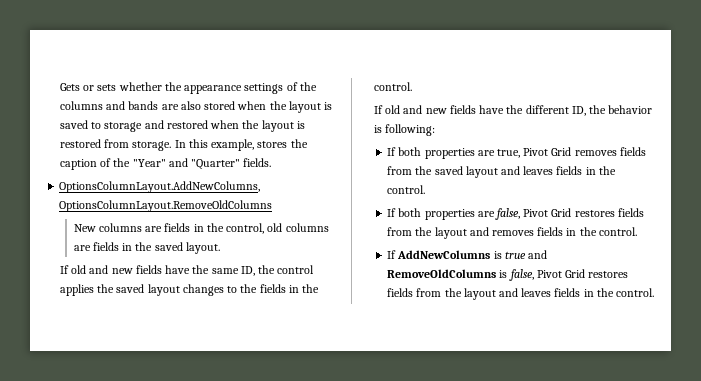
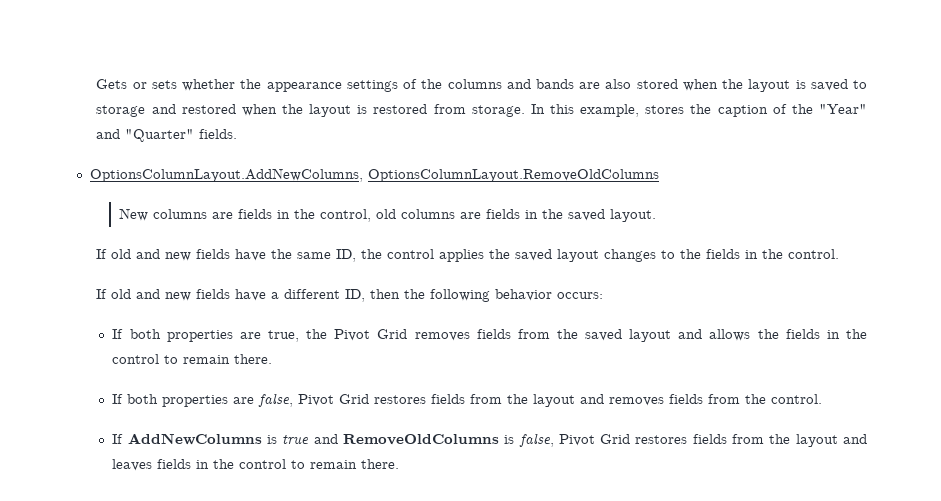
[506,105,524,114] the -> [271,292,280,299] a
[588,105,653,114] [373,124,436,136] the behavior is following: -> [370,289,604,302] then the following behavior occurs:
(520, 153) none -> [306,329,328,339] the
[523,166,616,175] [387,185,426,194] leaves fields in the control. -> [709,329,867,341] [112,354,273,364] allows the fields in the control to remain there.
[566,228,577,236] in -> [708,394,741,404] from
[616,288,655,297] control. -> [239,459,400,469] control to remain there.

▬▬▬

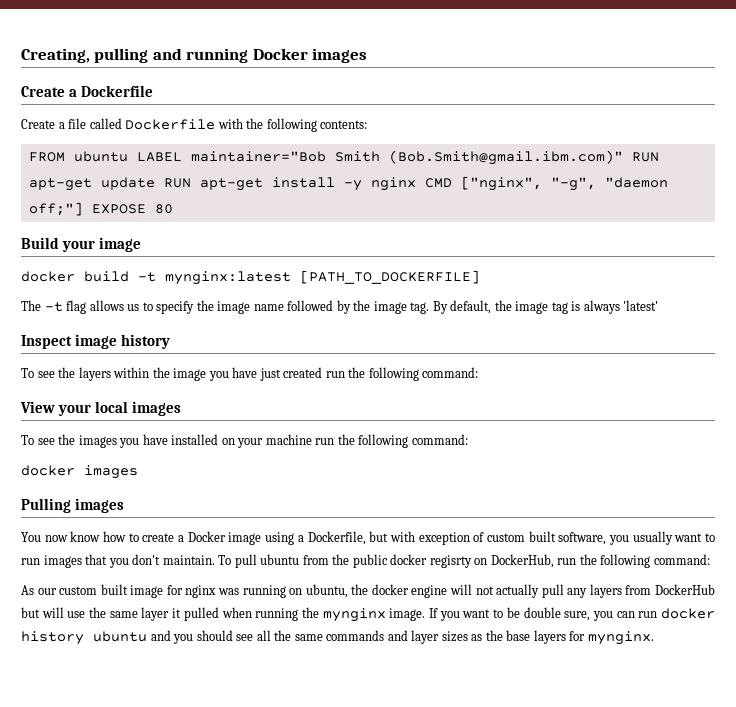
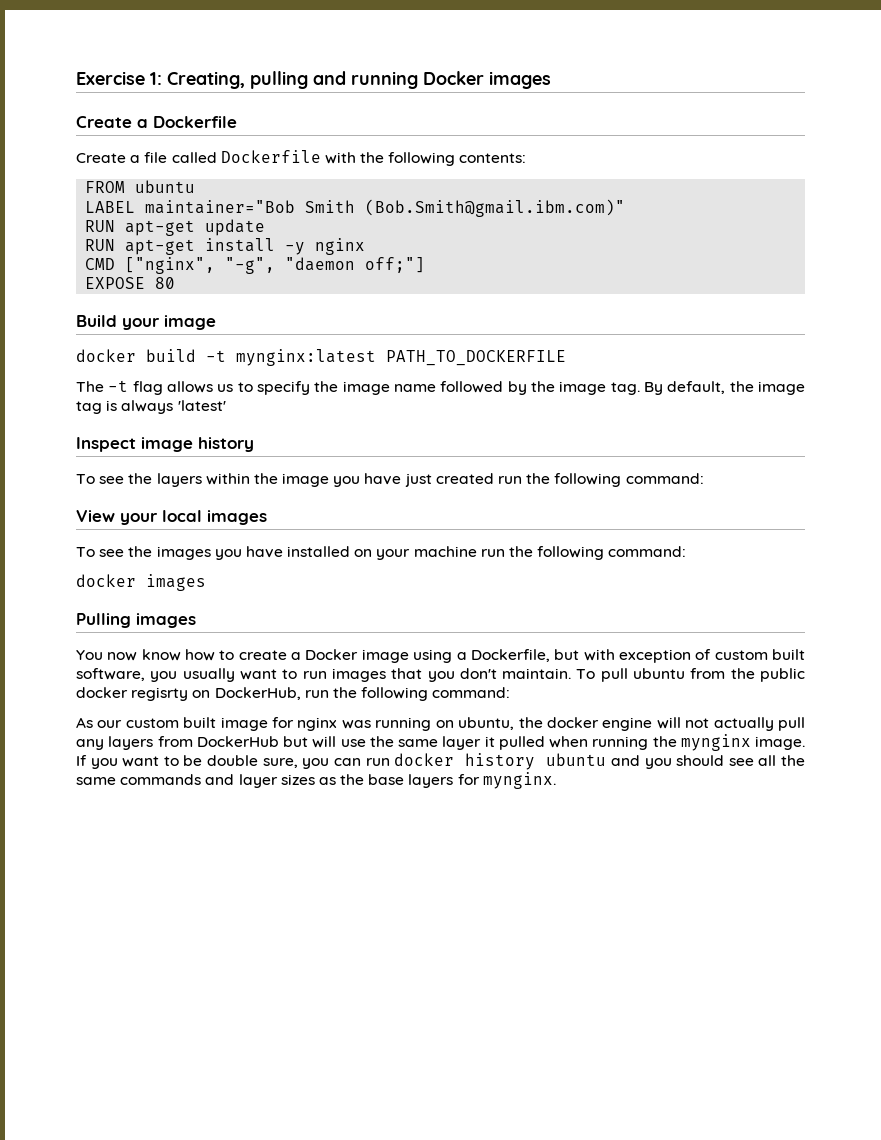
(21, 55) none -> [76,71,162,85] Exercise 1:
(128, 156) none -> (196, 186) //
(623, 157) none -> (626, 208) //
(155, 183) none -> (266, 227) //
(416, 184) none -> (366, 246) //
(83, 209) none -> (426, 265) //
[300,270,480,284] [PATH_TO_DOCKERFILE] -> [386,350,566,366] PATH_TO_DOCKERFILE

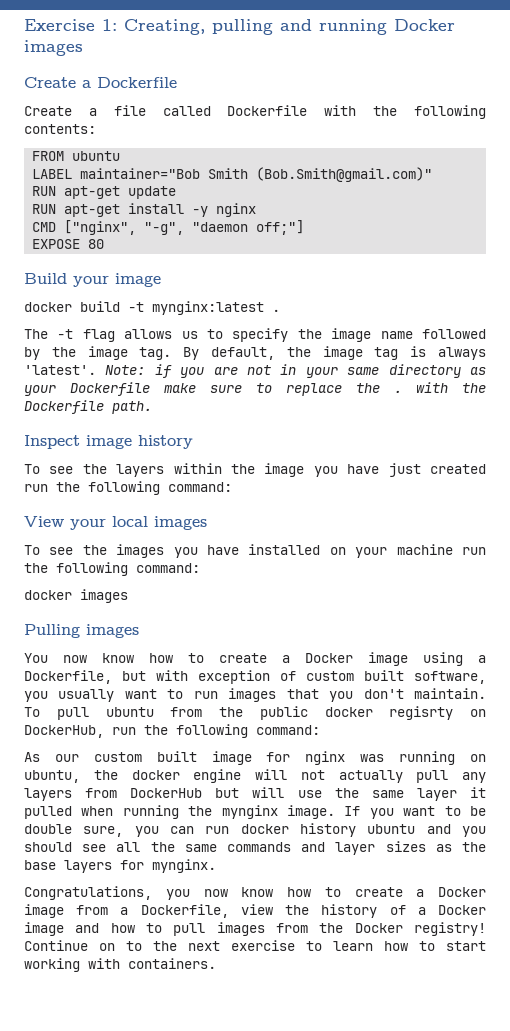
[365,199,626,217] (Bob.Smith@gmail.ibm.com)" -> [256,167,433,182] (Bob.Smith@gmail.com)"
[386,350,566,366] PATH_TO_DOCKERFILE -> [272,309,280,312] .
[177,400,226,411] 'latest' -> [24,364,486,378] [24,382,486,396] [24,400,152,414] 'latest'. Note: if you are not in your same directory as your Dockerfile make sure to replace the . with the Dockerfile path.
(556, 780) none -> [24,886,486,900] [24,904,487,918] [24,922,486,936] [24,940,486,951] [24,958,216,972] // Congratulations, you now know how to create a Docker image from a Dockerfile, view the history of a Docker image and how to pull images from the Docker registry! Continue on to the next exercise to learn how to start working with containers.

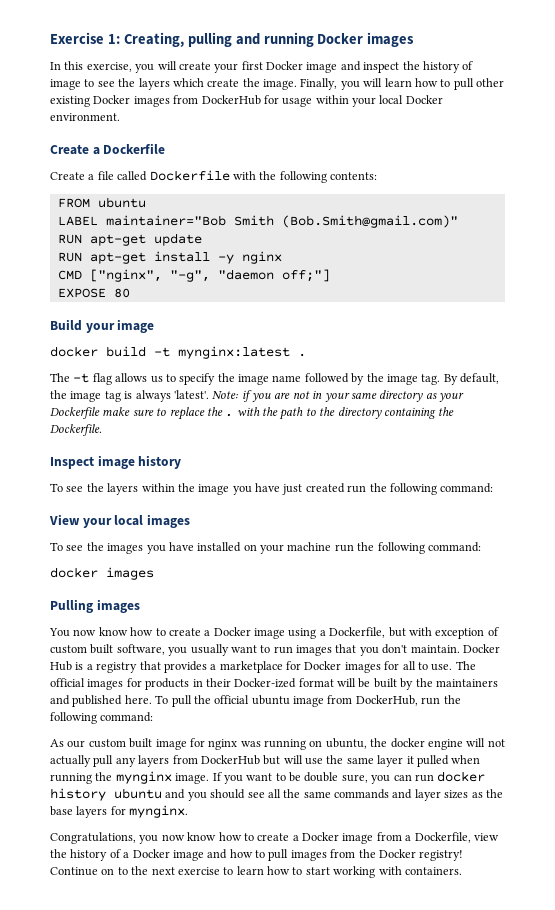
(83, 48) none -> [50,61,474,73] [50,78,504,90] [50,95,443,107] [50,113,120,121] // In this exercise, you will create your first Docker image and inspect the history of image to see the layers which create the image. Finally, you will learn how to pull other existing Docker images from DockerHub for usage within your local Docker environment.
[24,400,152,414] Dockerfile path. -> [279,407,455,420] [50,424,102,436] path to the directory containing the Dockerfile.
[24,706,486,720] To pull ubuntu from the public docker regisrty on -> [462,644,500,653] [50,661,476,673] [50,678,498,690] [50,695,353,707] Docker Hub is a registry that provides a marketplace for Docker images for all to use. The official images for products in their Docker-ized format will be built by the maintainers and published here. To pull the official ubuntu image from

▬▬▬

#### DESCRIPTION OF THE TASK
Which lines of the entries above contain the string "remain"? Copy each one.

#### SOLUTION TO THIS EXERCISE
[523,166,616,175] [387,185,426,194] leaves fields in the control. -> [709,329,867,341] [112,354,273,364] allows the fields in the control to remain there.
[616,288,655,297] control. -> [239,459,400,469] control to remain there.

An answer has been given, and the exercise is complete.